→ **What is being asked**: Each line below should be repeated exactly, but no picture should be carried over.

Collected data entries:
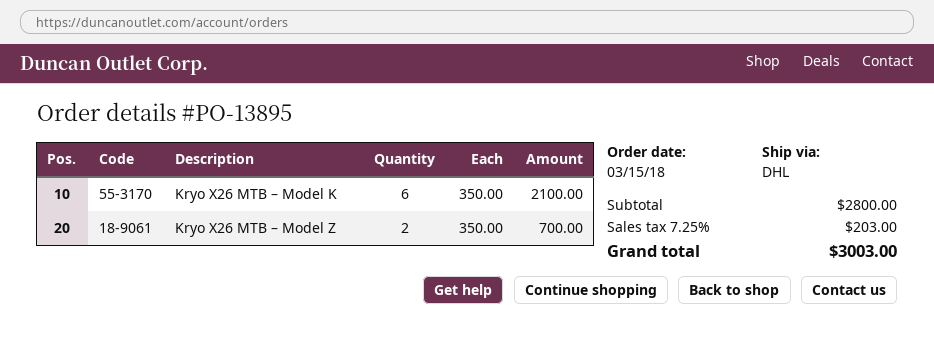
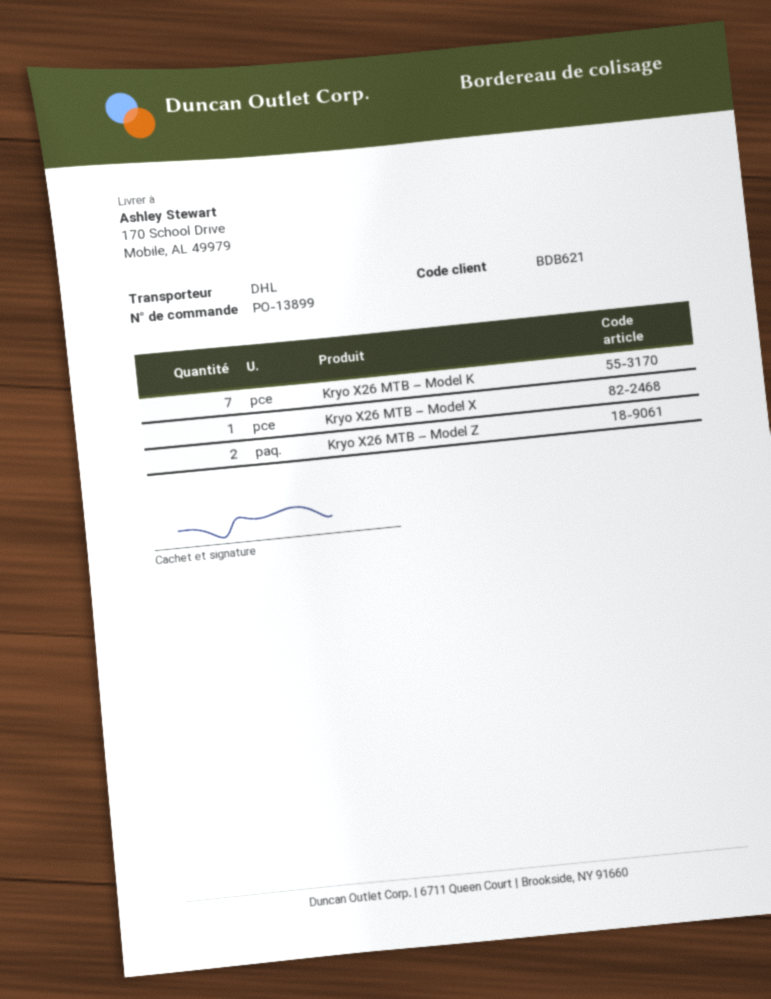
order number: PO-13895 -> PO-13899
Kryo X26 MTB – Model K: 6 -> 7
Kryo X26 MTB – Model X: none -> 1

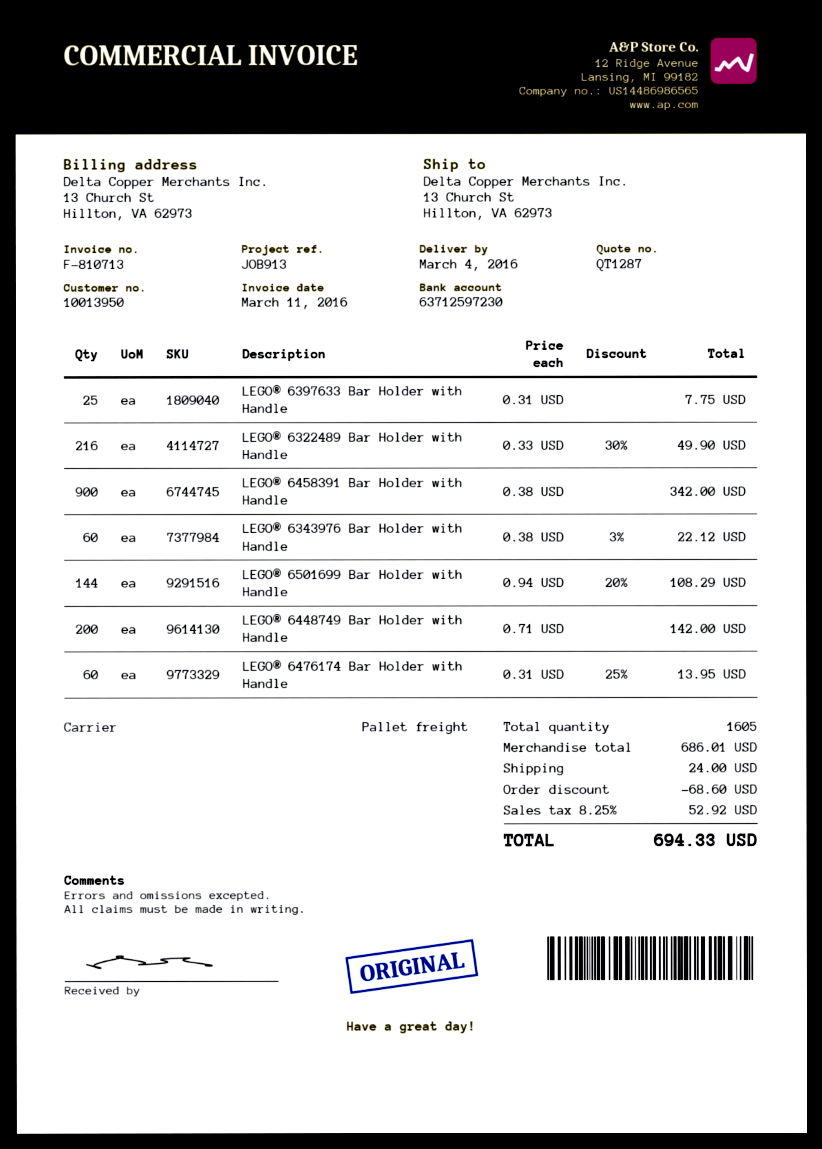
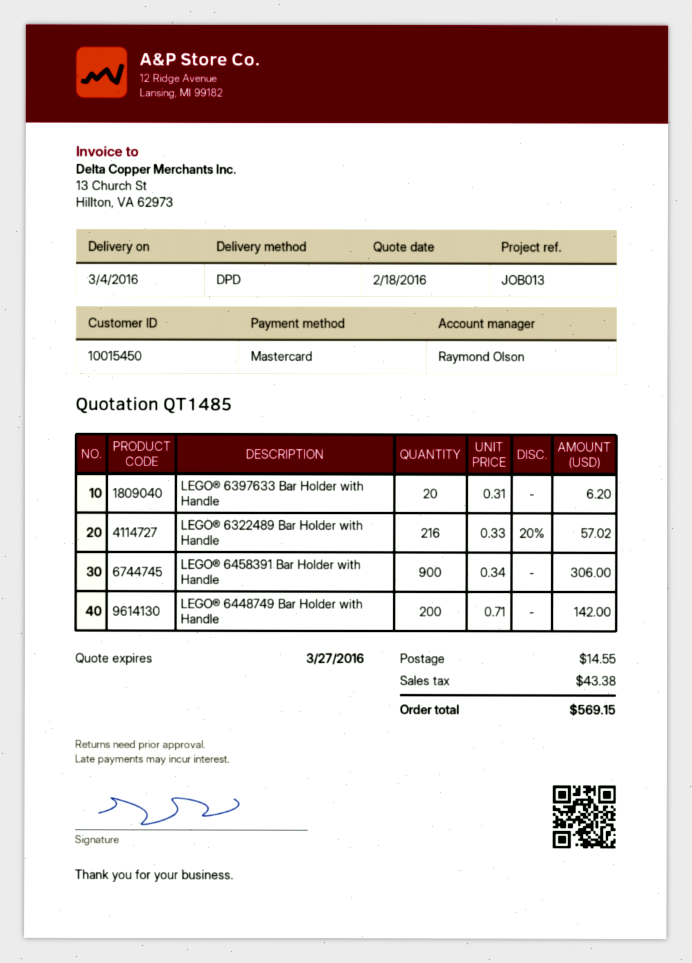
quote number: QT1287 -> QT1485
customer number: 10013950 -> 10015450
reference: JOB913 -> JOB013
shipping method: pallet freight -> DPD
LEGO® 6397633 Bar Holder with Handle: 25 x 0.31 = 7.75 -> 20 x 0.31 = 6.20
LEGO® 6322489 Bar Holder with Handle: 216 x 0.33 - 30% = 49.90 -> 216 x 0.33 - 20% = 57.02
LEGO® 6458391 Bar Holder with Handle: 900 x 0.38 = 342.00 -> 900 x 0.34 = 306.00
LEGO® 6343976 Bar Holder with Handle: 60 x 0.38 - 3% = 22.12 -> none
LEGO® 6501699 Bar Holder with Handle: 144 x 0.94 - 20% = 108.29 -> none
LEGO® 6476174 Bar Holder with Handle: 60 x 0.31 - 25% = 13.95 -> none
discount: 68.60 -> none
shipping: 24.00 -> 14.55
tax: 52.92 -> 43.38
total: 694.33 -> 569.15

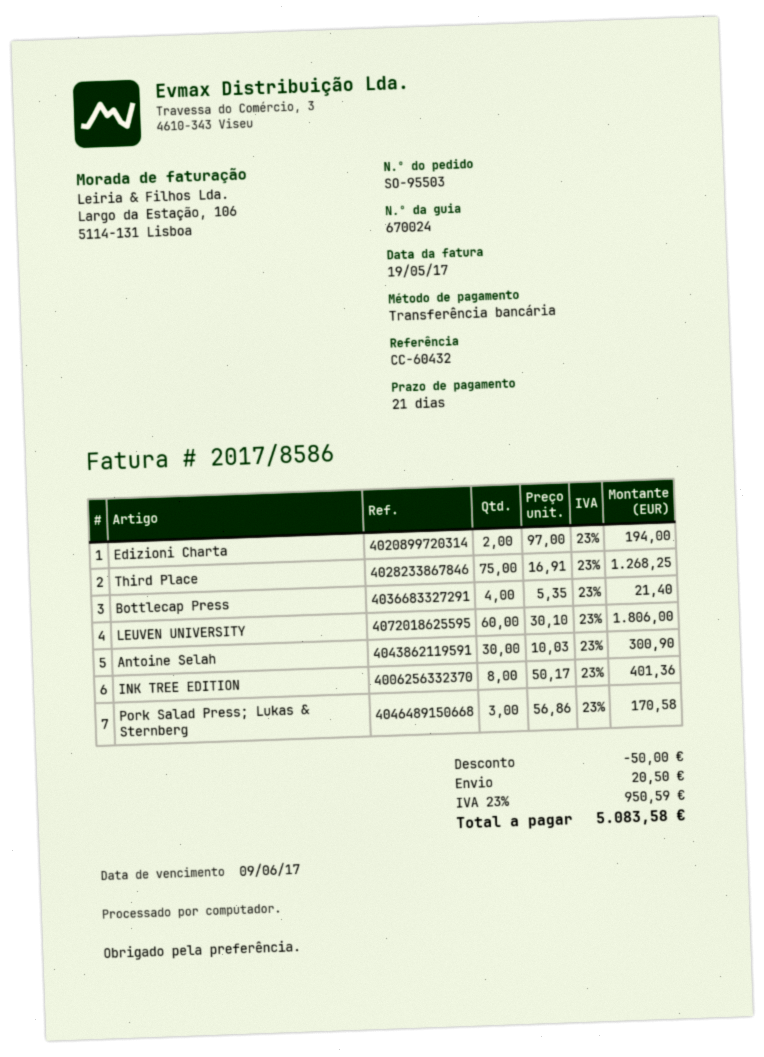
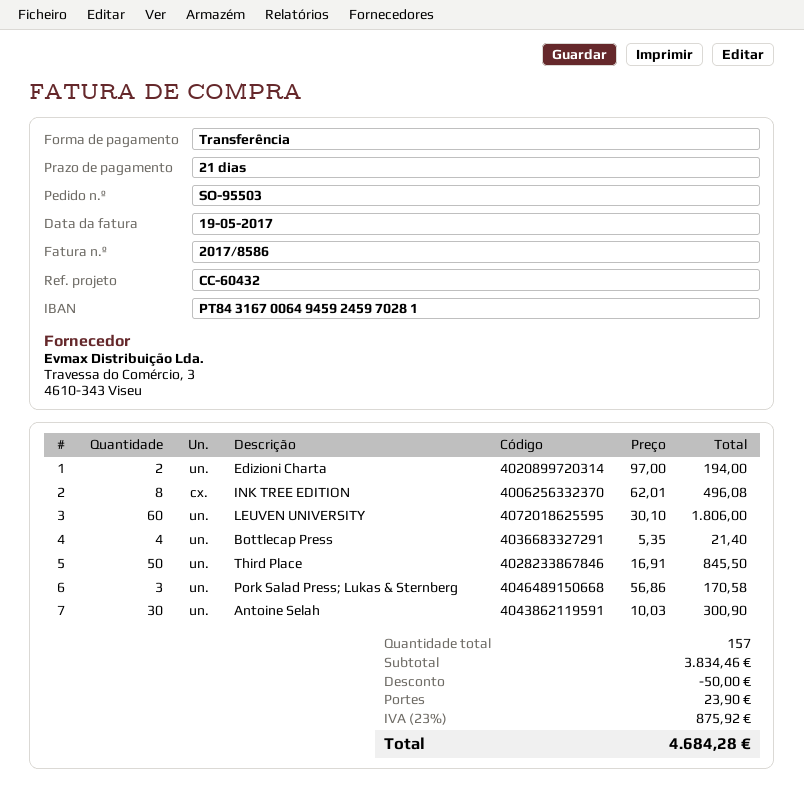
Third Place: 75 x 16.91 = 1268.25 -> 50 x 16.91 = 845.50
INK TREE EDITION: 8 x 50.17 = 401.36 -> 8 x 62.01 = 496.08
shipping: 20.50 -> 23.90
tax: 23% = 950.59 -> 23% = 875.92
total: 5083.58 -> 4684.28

→ **Response to the exercise**:
order number: PO-13895 -> PO-13899
Kryo X26 MTB – Model K: 6 -> 7
Kryo X26 MTB – Model X: none -> 1

quote number: QT1287 -> QT1485
customer number: 10013950 -> 10015450
reference: JOB913 -> JOB013
shipping method: pallet freight -> DPD
LEGO® 6397633 Bar Holder with Handle: 25 x 0.31 = 7.75 -> 20 x 0.31 = 6.20
LEGO® 6322489 Bar Holder with Handle: 216 x 0.33 - 30% = 49.90 -> 216 x 0.33 - 20% = 57.02
LEGO® 6458391 Bar Holder with Handle: 900 x 0.38 = 342.00 -> 900 x 0.34 = 306.00
LEGO® 6343976 Bar Holder with Handle: 60 x 0.38 - 3% = 22.12 -> none
LEGO® 6501699 Bar Holder with Handle: 144 x 0.94 - 20% = 108.29 -> none
LEGO® 6476174 Bar Holder with Handle: 60 x 0.31 - 25% = 13.95 -> none
discount: 68.60 -> none
shipping: 24.00 -> 14.55
tax: 52.92 -> 43.38
total: 694.33 -> 569.15

Third Place: 75 x 16.91 = 1268.25 -> 50 x 16.91 = 845.50
INK TREE EDITION: 8 x 50.17 = 401.36 -> 8 x 62.01 = 496.08
shipping: 20.50 -> 23.90
tax: 23% = 950.59 -> 23% = 875.92
total: 5083.58 -> 4684.28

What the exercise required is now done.